══ RECORD EXTRACTS

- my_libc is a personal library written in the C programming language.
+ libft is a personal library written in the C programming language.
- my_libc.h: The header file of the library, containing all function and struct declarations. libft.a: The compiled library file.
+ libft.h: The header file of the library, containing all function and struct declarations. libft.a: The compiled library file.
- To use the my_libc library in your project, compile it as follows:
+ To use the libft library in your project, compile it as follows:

════
══ RECORD EXTRACTS

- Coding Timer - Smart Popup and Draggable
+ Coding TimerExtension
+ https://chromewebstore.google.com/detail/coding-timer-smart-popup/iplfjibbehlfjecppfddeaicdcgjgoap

════

WORK INSTRUCTIONS:
Each line in the listing above from the one containing "libft.h: The header" through the one containing "use the libft" should be repeated exactly, and no other line.

EXERCISE RESULT:
+ libft.h: The header file of the library, containing all function and struct declarations. libft.a: The compiled library file.
- To use the my_libc library in your project, compile it as follows:
+ To use the libft library in your project, compile it as follows:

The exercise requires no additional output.